### ABOUT THIS EXERCISE:
Every line in the data below that includes "class" belongs in the answer, copied as it stands.

### GIVEN ENTRIES:
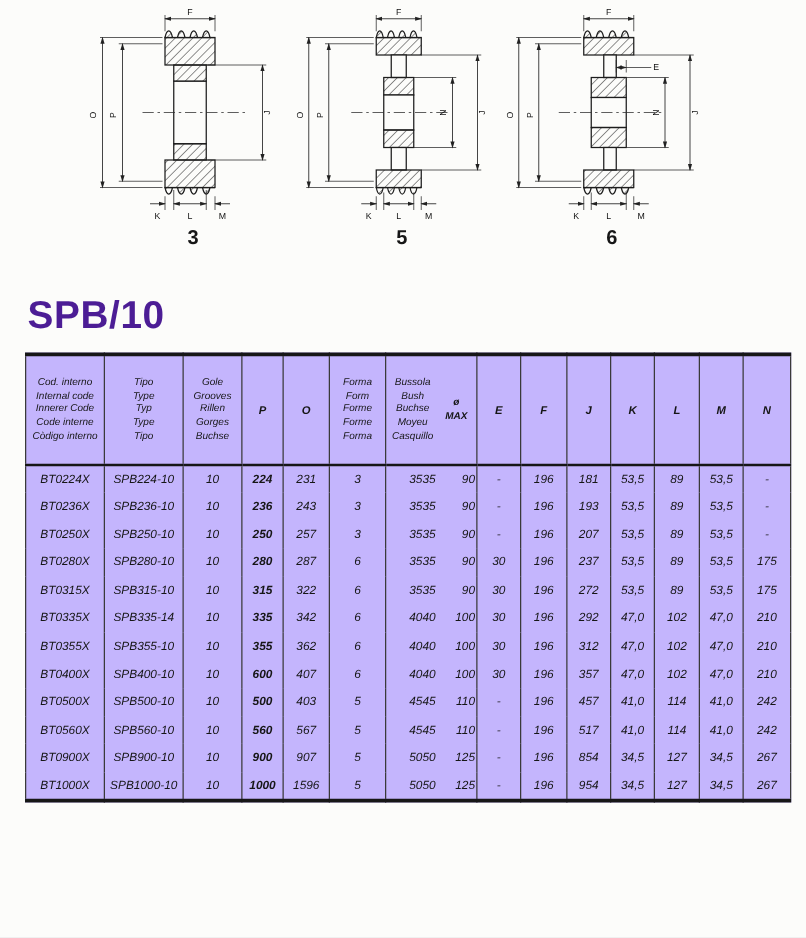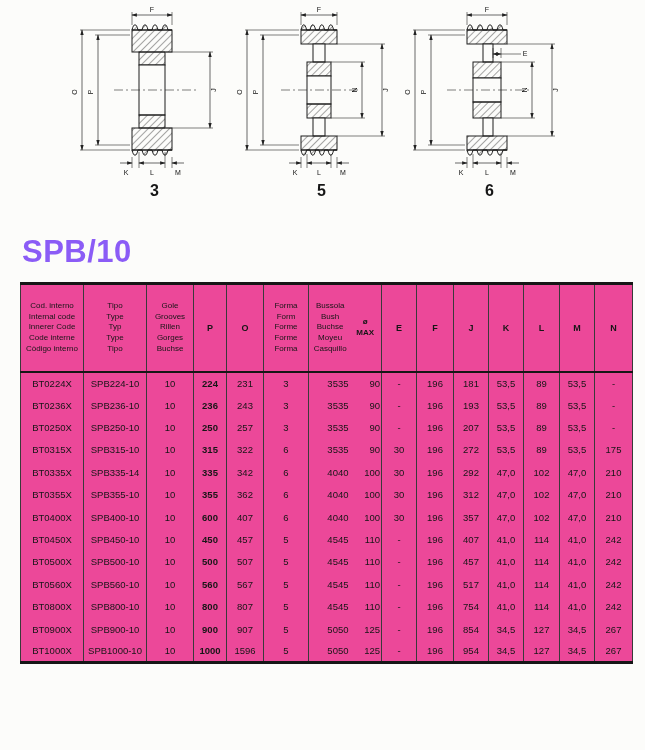--- a/index.html
+++ b/index.html
@@ -28,7 +28,7 @@
   
   .page-title {
     font-size:31px; font-weight:800; letter-spacing:0.5px;
-    margin:26px 0 12px 22px; color:#8b5cf6;
+    margin:26px 0 12px 22px; color:#4c1d95;
   }
 
   

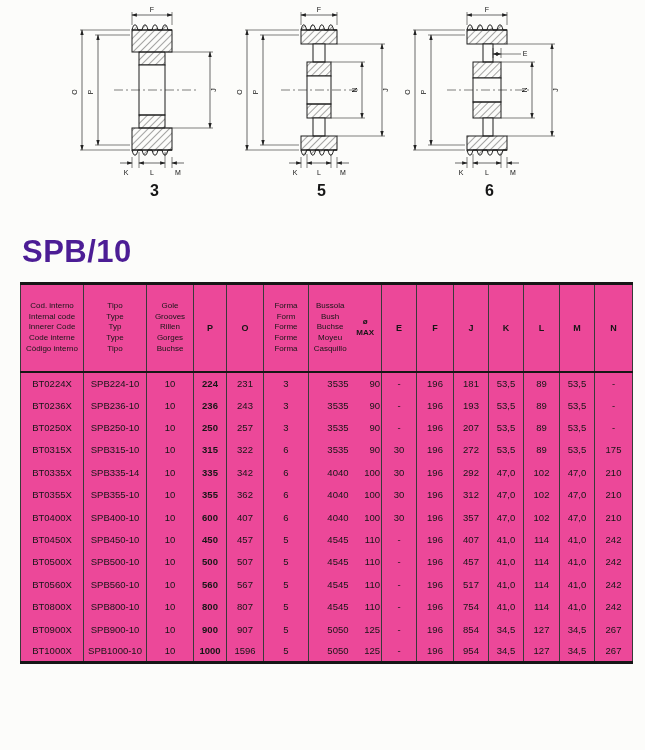--- a/index.html
+++ b/index.html
@@ -37,7 +37,8 @@
     width:612px; margin-left:20px;
     border-top:3px solid #161616; border-bottom:3px solid #161616;
     border-left:1.2px solid #3a3a3a; border-right:1.2px solid #3a3a3a;
-    background:#ec4899;
+    background:#c4b5fd;
+    font-style:italic;
   }
   table.spec thead th {
     border-left:1.2px solid #3a3a3a; border-right:1.2px solid #3a3a3a;

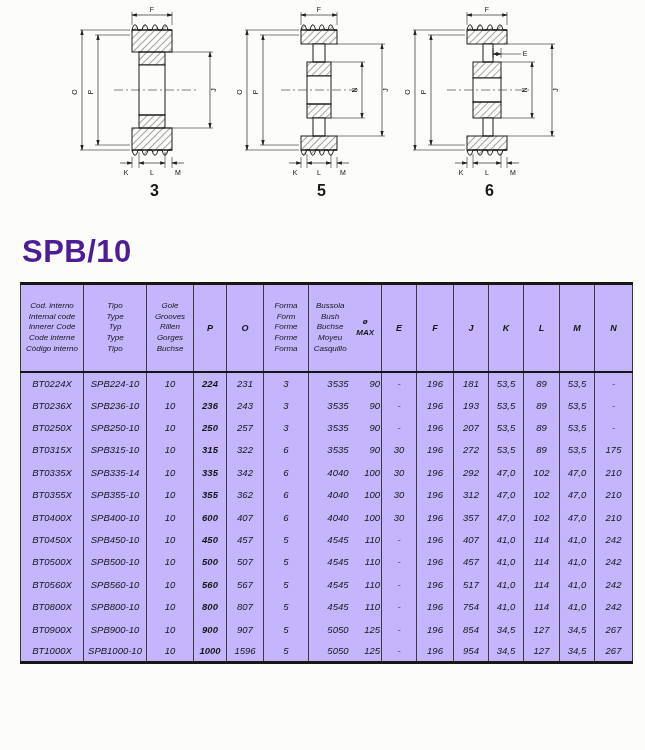--- a/index.html
+++ b/index.html
@@ -365,6 +365,22 @@
           <td>-</td>
         </tr>
         <tr>
+          <td>BT0280X</td>
+          <td>SPB280-10</td>
+          <td>10</td>
+          <td class="bold">280</td>
+          <td>287</td>
+          <td>6</td>
+          <td class="bush-cell"><span class="bush-value">3535</span><span class="max-value">90</span></td>
+          <td>30</td>
+          <td>196</td>
+          <td>237</td>
+          <td>53,5</td>
+          <td>89</td>
+          <td>53,5</td>
+          <td>175</td>
+        </tr>
+        <tr>
           <td>BT0315X</td>
           <td>SPB315-10</td>
           <td>10</td>

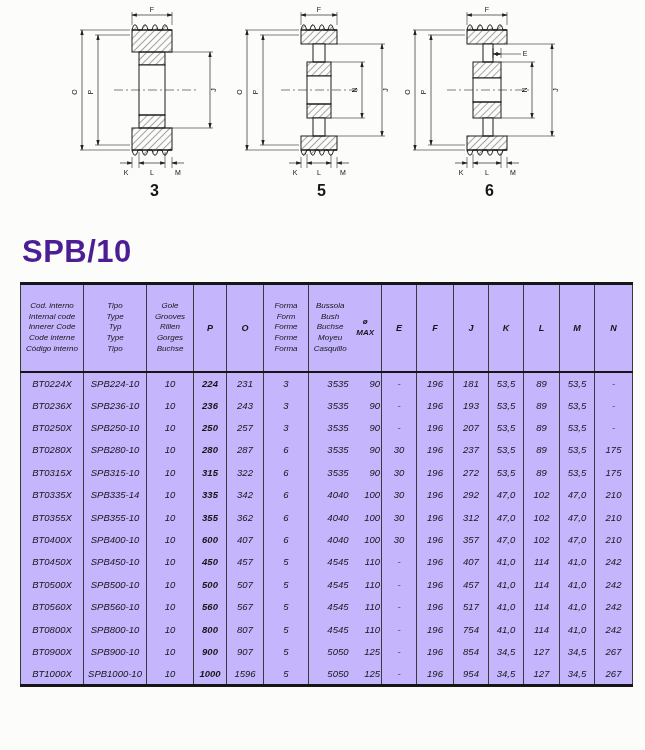--- a/index.html
+++ b/index.html
@@ -445,22 +445,6 @@
           <td>210</td>
         </tr>
         <tr>
-          <td>BT0450X</td>
-          <td>SPB450-10</td>
-          <td>10</td>
-          <td class="bold">450</td>
-          <td>457</td>
-          <td>5</td>
-          <td class="bush-cell"><span class="bush-value">4545</span><span class="max-value">110</span></td>
-          <td>-</td>
-          <td>196</td>
-          <td>407</td>
-          <td>41,0</td>
-          <td>114</td>
-          <td>41,0</td>
-          <td>242</td>
-        </tr>
-        <tr>
           <td>BT0500X</td>
           <td>SPB500-10</td>
           <td>10</td>

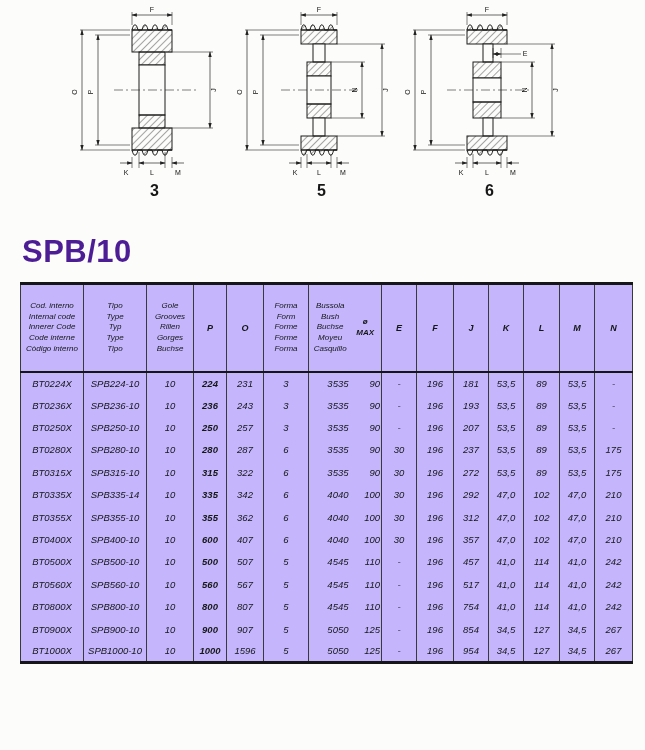--- a/index.html
+++ b/index.html
@@ -449,7 +449,7 @@
           <td>SPB500-10</td>
           <td>10</td>
           <td class="bold">500</td>
-          <td>507</td>
+          <td>403</td>
           <td>5</td>
           <td class="bush-cell"><span class="bush-value">4545</span><span class="max-value">110</span></td>
           <td>-</td>

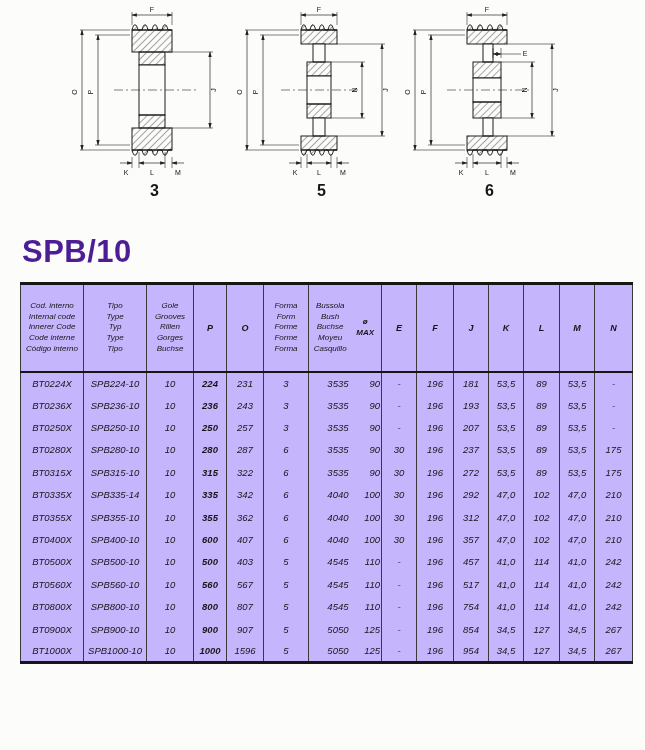--- a/index.html
+++ b/index.html
@@ -477,22 +477,6 @@
           <td>242</td>
         </tr>
         <tr>
-          <td>BT0800X</td>
-          <td>SPB800-10</td>
-          <td>10</td>
-          <td class="bold">800</td>
-          <td>807</td>
-          <td>5</td>
-          <td class="bush-cell"><span class="bush-value">4545</span><span class="max-value">110</span></td>
-          <td>-</td>
-          <td>196</td>
-          <td>754</td>
-          <td>41,0</td>
-          <td>114</td>
-          <td>41,0</td>
-          <td>242</td>
-        </tr>
-        <tr>
           <td>BT0900X</td>
           <td>SPB900-10</td>
           <td>10</td>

### SOLUTION FOR THIS PROBLEM:
+          <td class="bold">280</td>
+          <td class="bush-cell"><span class="bush-value">3535</span><span class="max-value">90</span></td>
-          <td class="bold">450</td>
-          <td class="bush-cell"><span class="bush-value">4545</span><span class="max-value">110</span></td>
           <td class="bold">500</td>
           <td class="bush-cell"><span class="bush-value">4545</span><span class="max-value">110</span></td>
-          <td class="bold">800</td>
-          <td class="bush-cell"><span class="bush-value">4545</span><span class="max-value">110</span></td>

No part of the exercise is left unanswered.